▶ [TASK REQUIREMENTS] Your answer should hold only the lines from the one containing "MEM10:58 amMemphis: 2" through the last line below, copied exactly; pictures stay out.

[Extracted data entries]
════
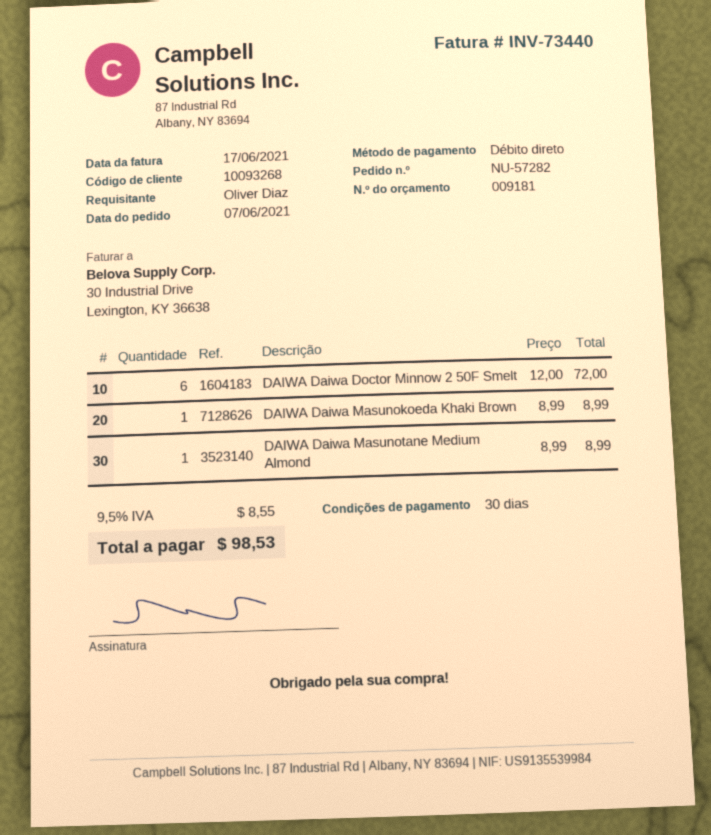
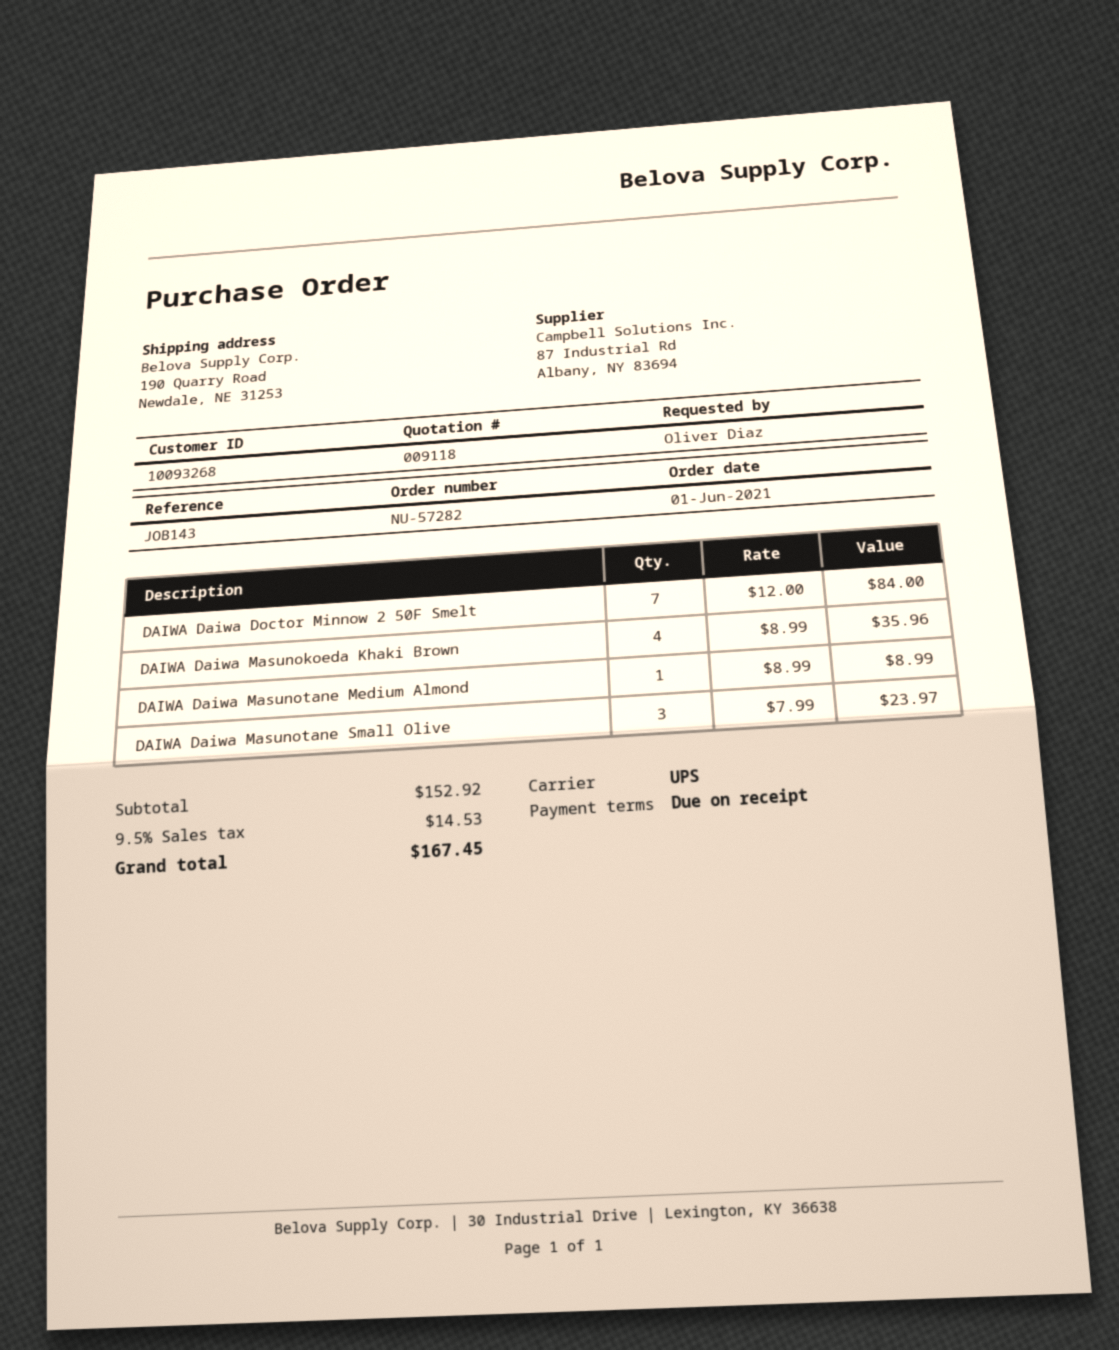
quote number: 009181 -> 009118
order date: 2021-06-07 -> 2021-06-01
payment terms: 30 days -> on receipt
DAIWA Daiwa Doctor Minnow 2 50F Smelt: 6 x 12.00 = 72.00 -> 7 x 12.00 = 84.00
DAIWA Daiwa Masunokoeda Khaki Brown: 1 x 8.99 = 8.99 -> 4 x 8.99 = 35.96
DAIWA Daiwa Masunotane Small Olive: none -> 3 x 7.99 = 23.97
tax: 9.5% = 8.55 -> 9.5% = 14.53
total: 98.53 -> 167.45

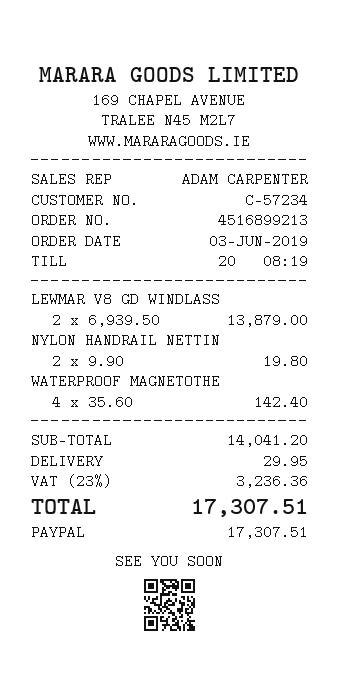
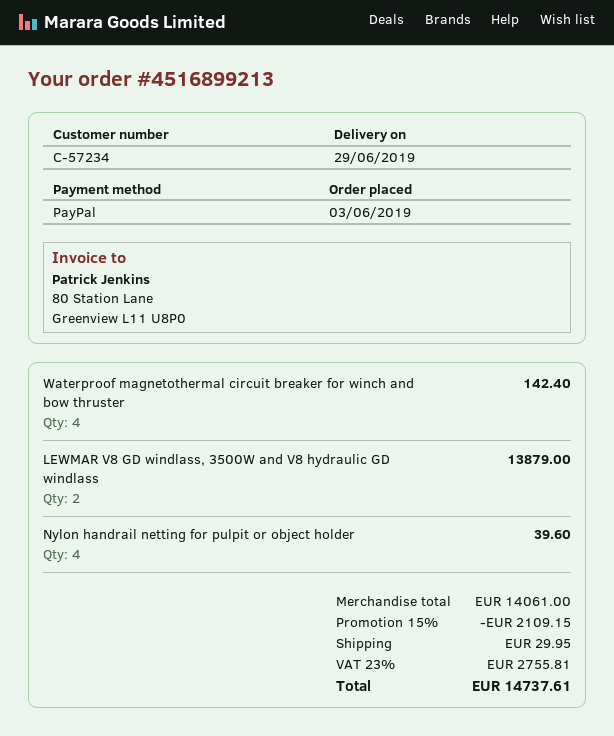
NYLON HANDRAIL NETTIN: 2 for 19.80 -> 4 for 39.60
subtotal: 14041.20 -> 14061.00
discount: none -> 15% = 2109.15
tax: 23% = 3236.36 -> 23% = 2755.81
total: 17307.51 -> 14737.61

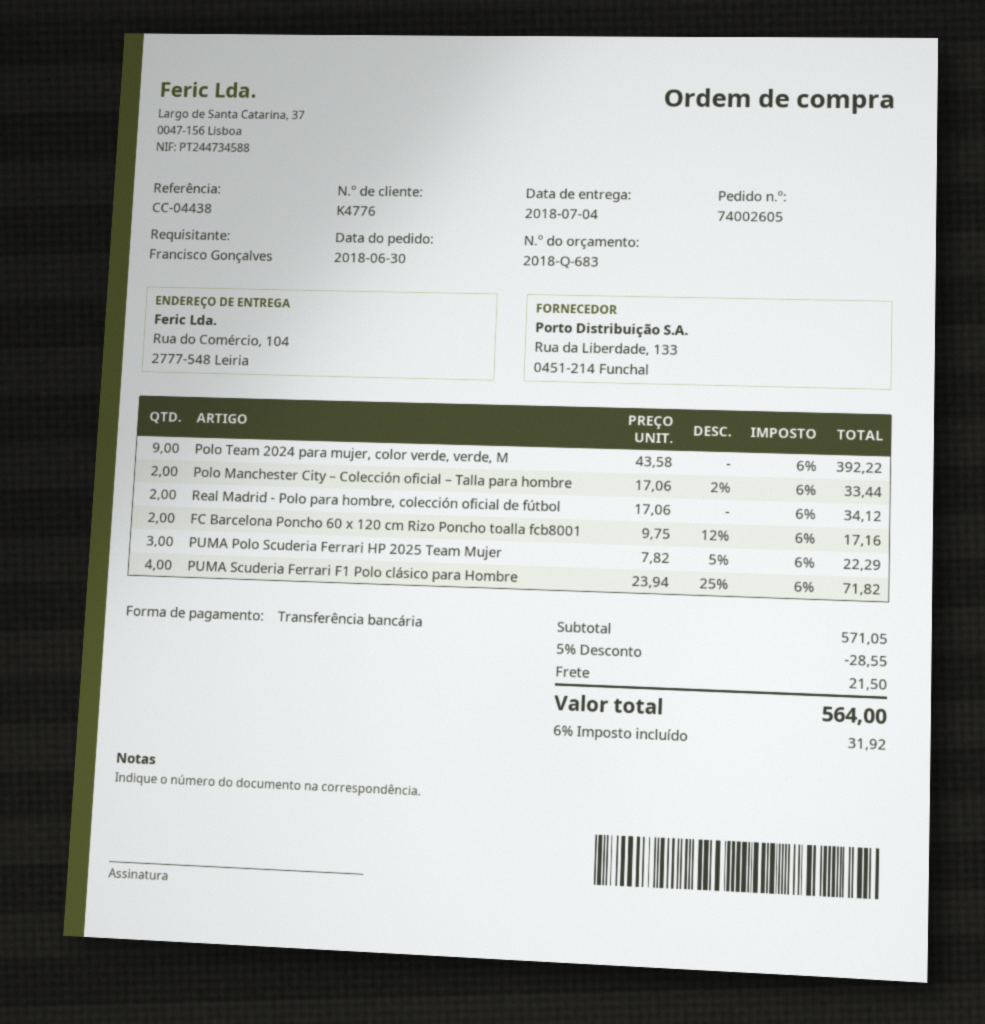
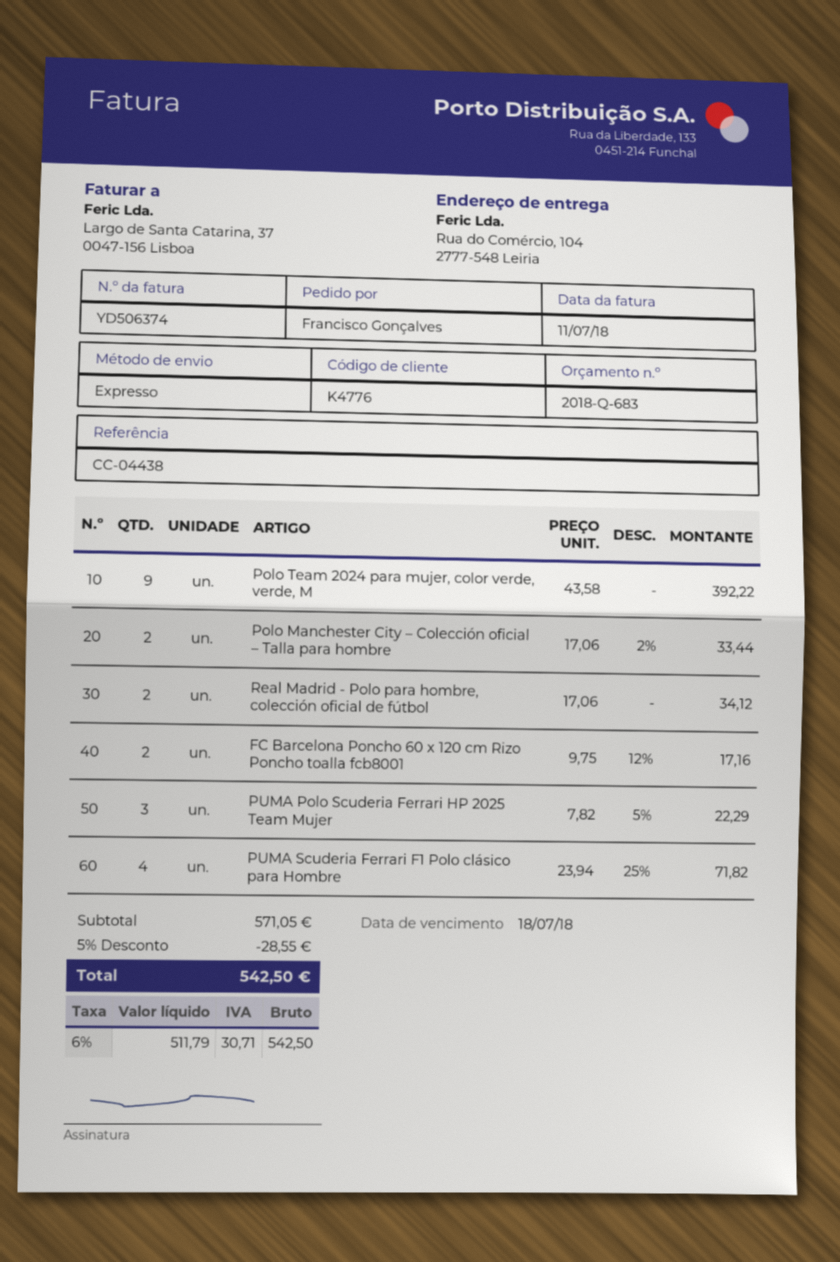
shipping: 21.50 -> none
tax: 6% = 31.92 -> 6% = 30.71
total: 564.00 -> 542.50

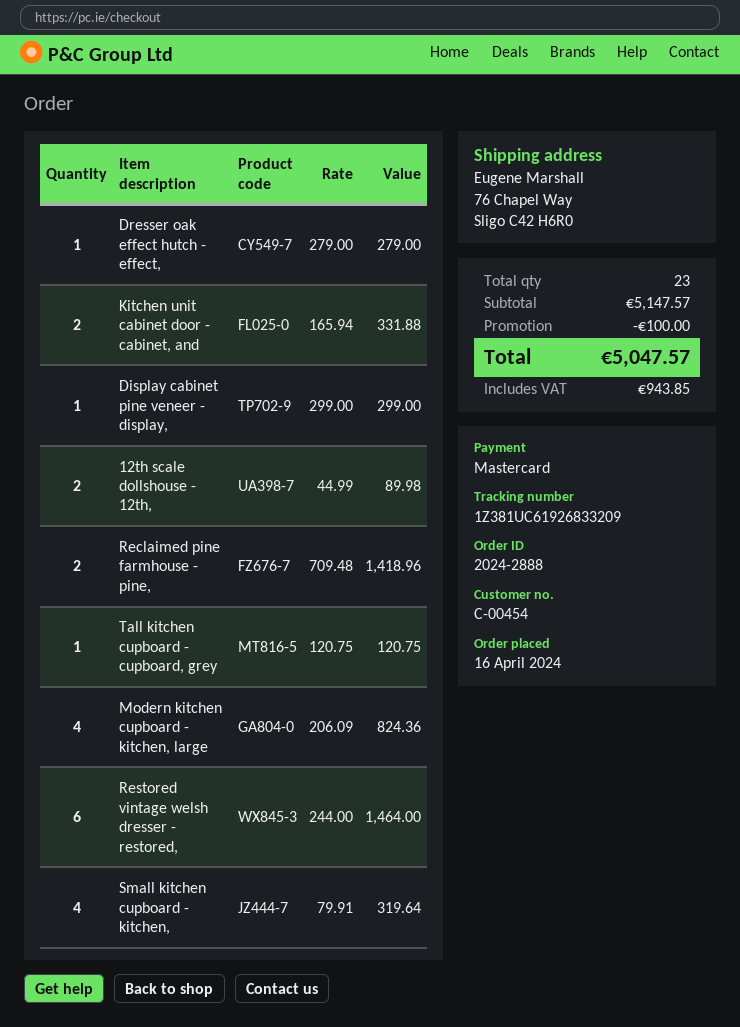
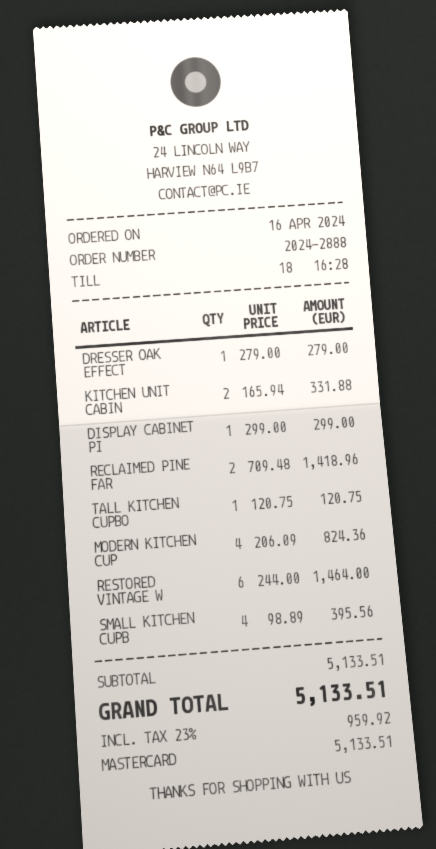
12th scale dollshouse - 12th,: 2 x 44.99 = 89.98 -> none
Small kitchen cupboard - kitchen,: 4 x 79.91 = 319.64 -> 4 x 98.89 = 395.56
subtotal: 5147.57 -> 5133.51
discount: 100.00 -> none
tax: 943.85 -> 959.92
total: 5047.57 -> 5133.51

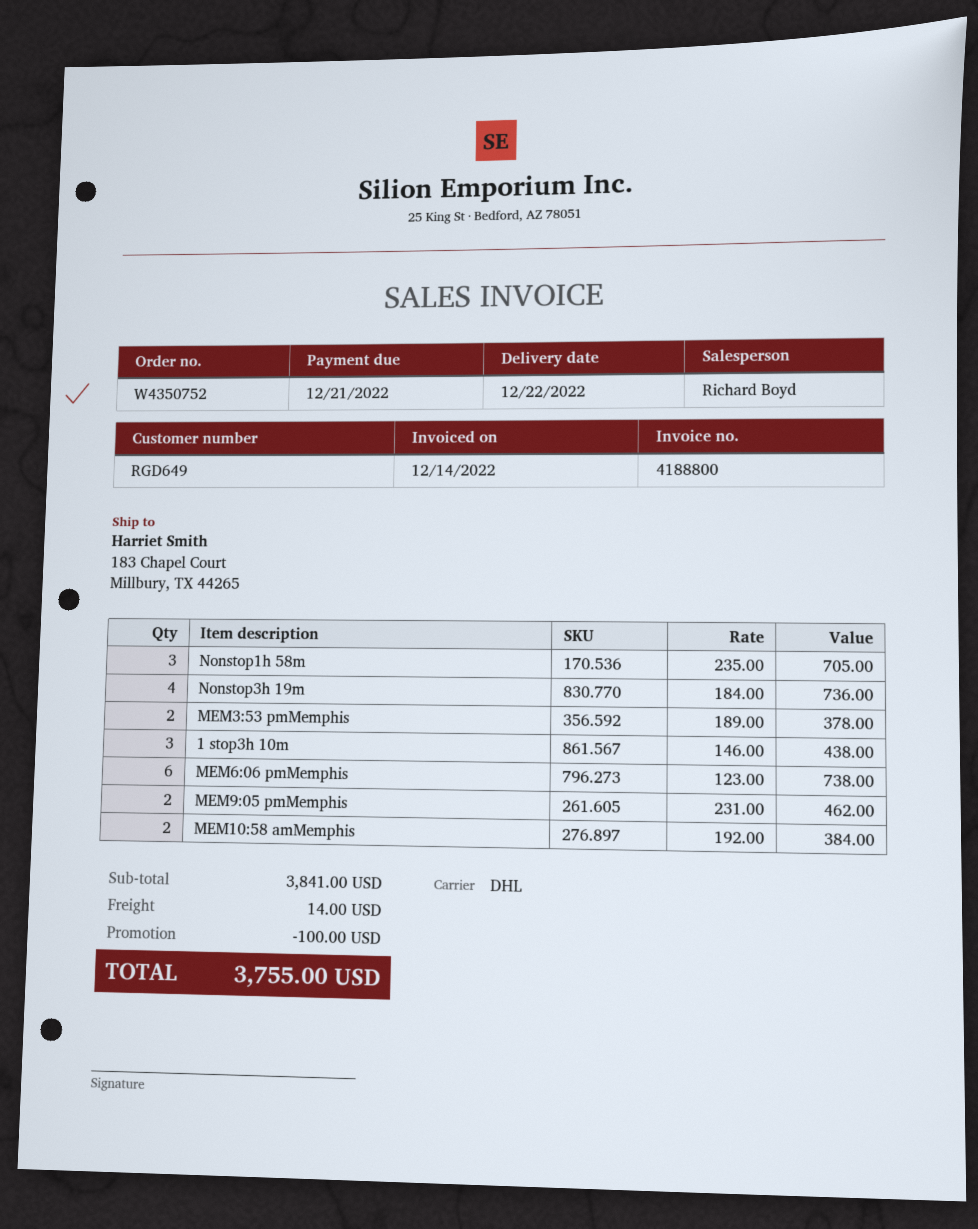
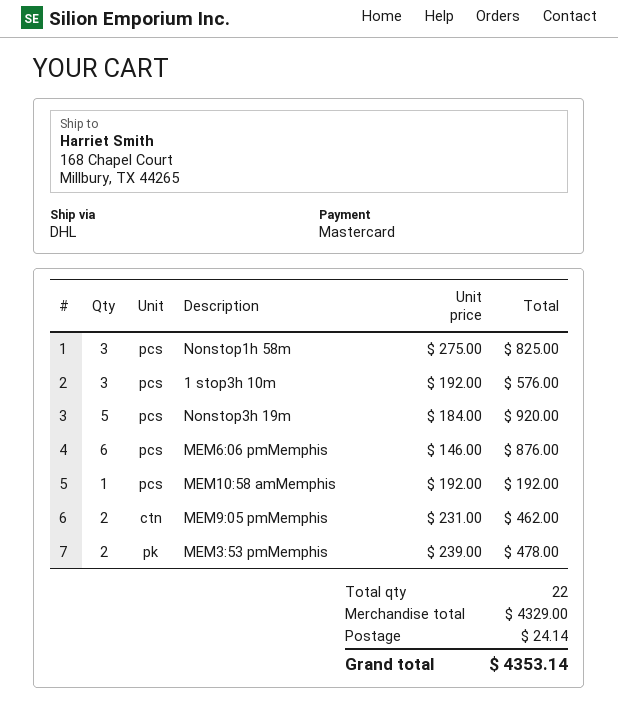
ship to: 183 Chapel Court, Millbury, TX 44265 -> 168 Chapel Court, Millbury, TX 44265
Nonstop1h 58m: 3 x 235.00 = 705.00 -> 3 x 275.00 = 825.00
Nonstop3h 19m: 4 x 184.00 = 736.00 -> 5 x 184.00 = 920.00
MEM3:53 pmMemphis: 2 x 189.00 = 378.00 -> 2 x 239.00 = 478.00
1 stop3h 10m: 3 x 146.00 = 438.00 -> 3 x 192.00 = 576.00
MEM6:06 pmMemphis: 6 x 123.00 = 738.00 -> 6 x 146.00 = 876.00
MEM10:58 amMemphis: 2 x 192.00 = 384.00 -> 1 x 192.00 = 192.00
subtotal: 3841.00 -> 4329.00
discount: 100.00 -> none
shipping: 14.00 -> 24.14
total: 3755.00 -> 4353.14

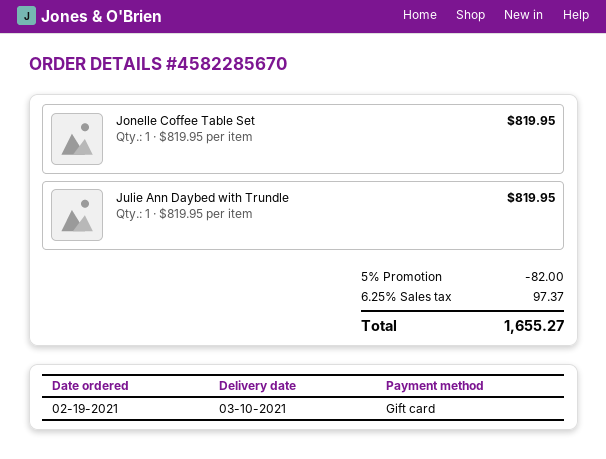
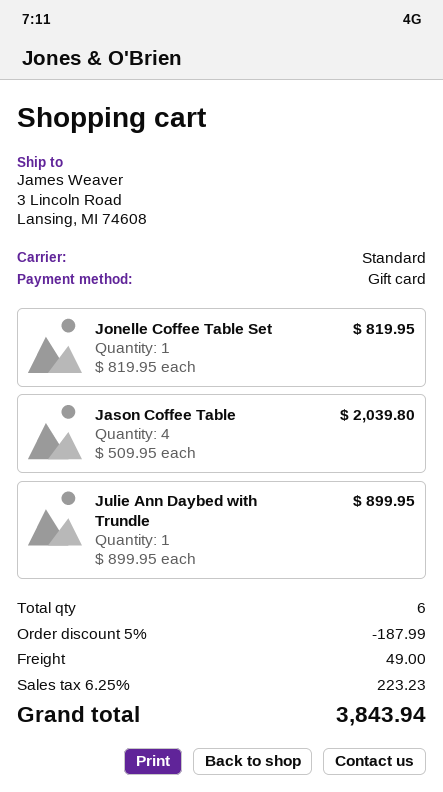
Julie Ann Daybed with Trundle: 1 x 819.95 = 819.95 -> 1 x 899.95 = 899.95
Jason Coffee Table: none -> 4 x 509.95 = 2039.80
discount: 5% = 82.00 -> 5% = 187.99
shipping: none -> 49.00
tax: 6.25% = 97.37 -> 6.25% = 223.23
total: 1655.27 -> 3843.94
════
▶ [ANSWER BOX]
MEM10:58 amMemphis: 2 x 192.00 = 384.00 -> 1 x 192.00 = 192.00
subtotal: 3841.00 -> 4329.00
discount: 100.00 -> none
shipping: 14.00 -> 24.14
total: 3755.00 -> 4353.14

Julie Ann Daybed with Trundle: 1 x 819.95 = 819.95 -> 1 x 899.95 = 899.95
Jason Coffee Table: none -> 4 x 509.95 = 2039.80
discount: 5% = 82.00 -> 5% = 187.99
shipping: none -> 49.00
tax: 6.25% = 97.37 -> 6.25% = 223.23
total: 1655.27 -> 3843.94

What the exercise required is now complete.